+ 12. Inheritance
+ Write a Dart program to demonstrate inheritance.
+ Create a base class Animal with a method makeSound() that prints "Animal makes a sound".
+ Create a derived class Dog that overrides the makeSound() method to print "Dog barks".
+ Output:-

• • • •

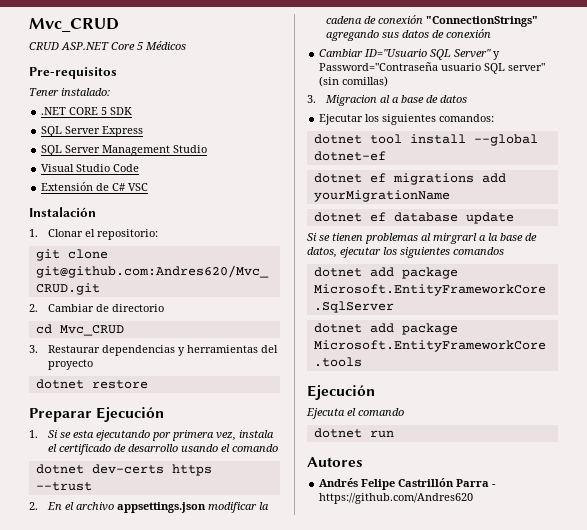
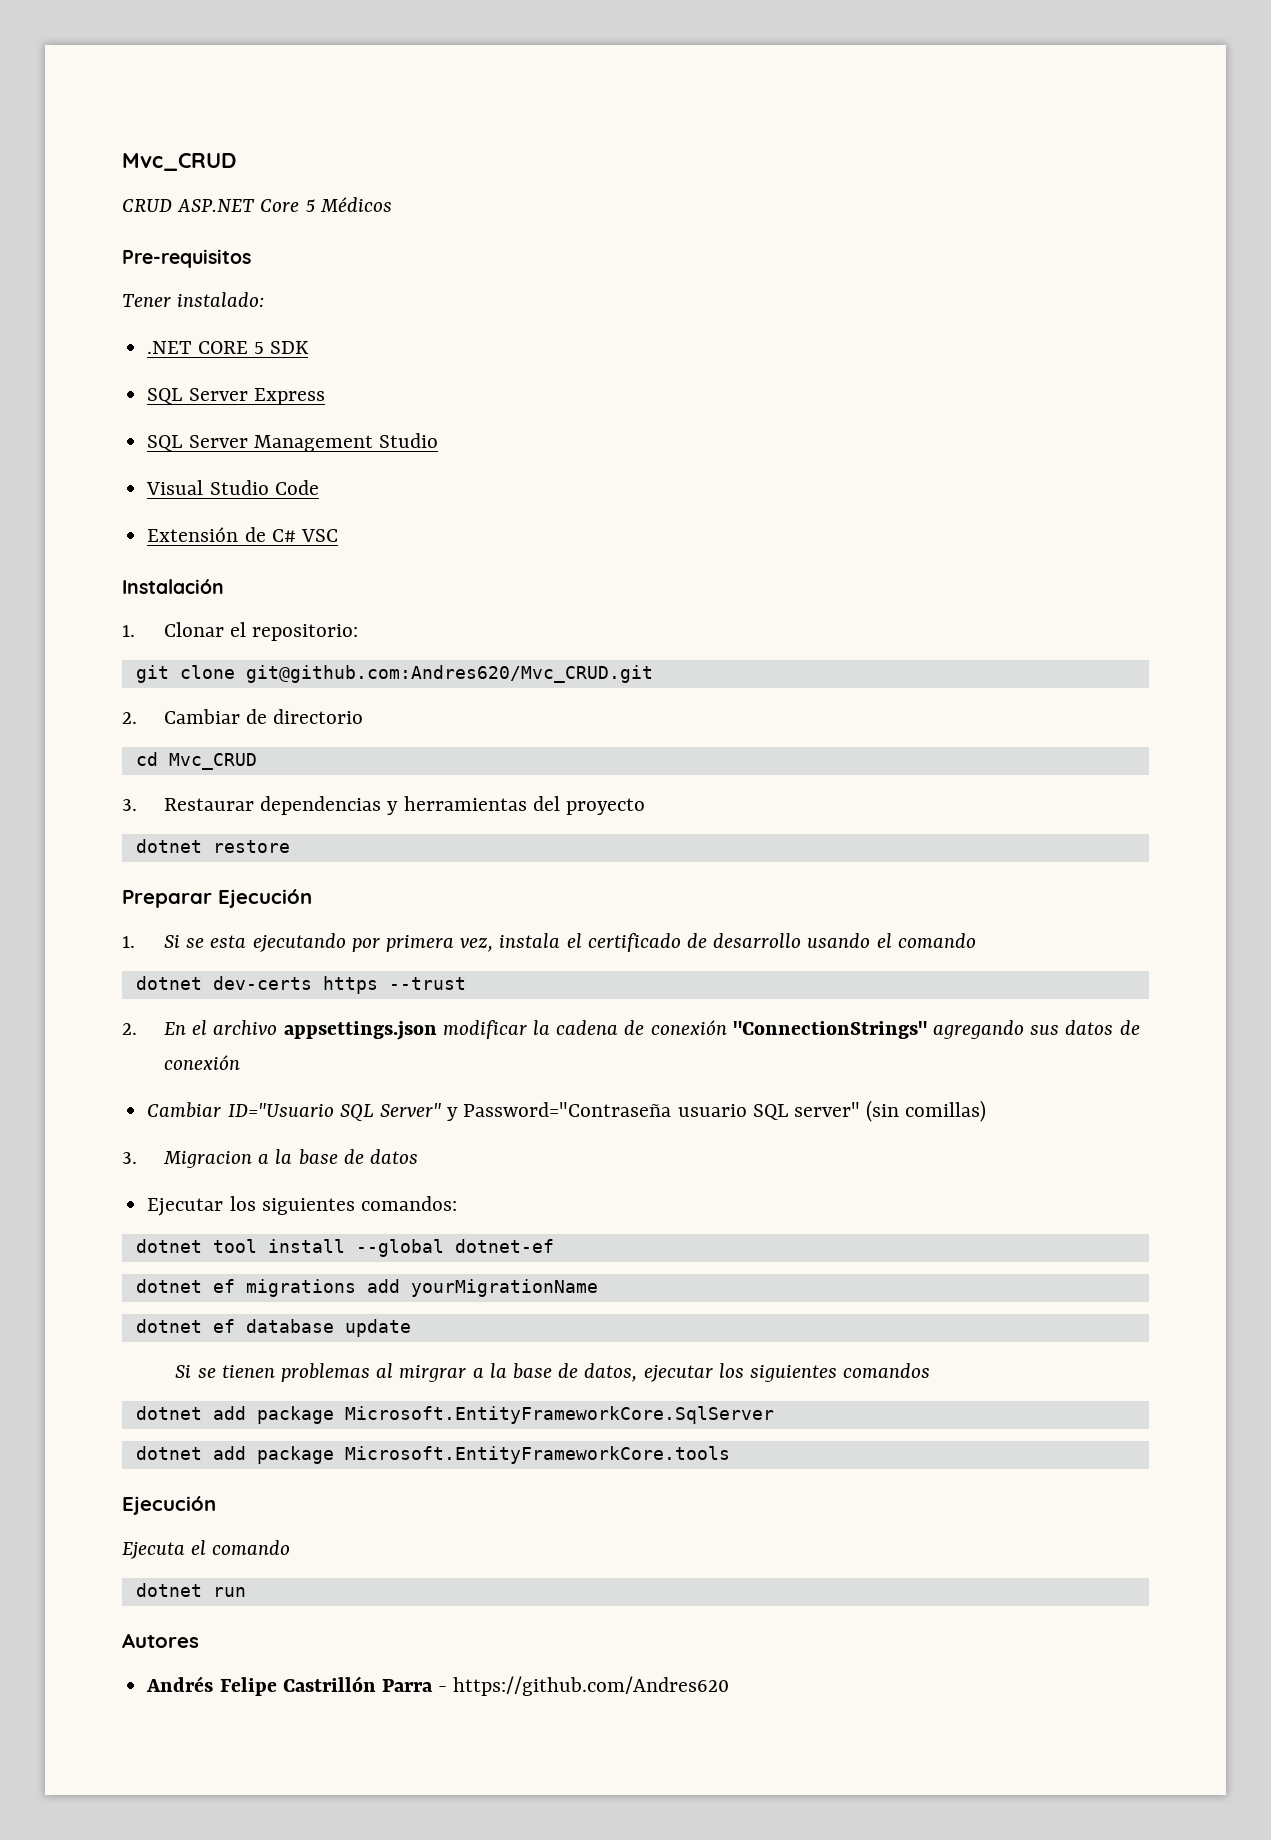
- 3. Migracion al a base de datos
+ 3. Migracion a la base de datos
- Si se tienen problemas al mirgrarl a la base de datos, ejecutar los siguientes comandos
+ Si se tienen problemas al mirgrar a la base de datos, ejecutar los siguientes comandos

• • • •

**EXERCISE:** Count the lines above that contain the word "comandos", and reply with only that number.

**SOLUTION TO THE PROBLEM:** 2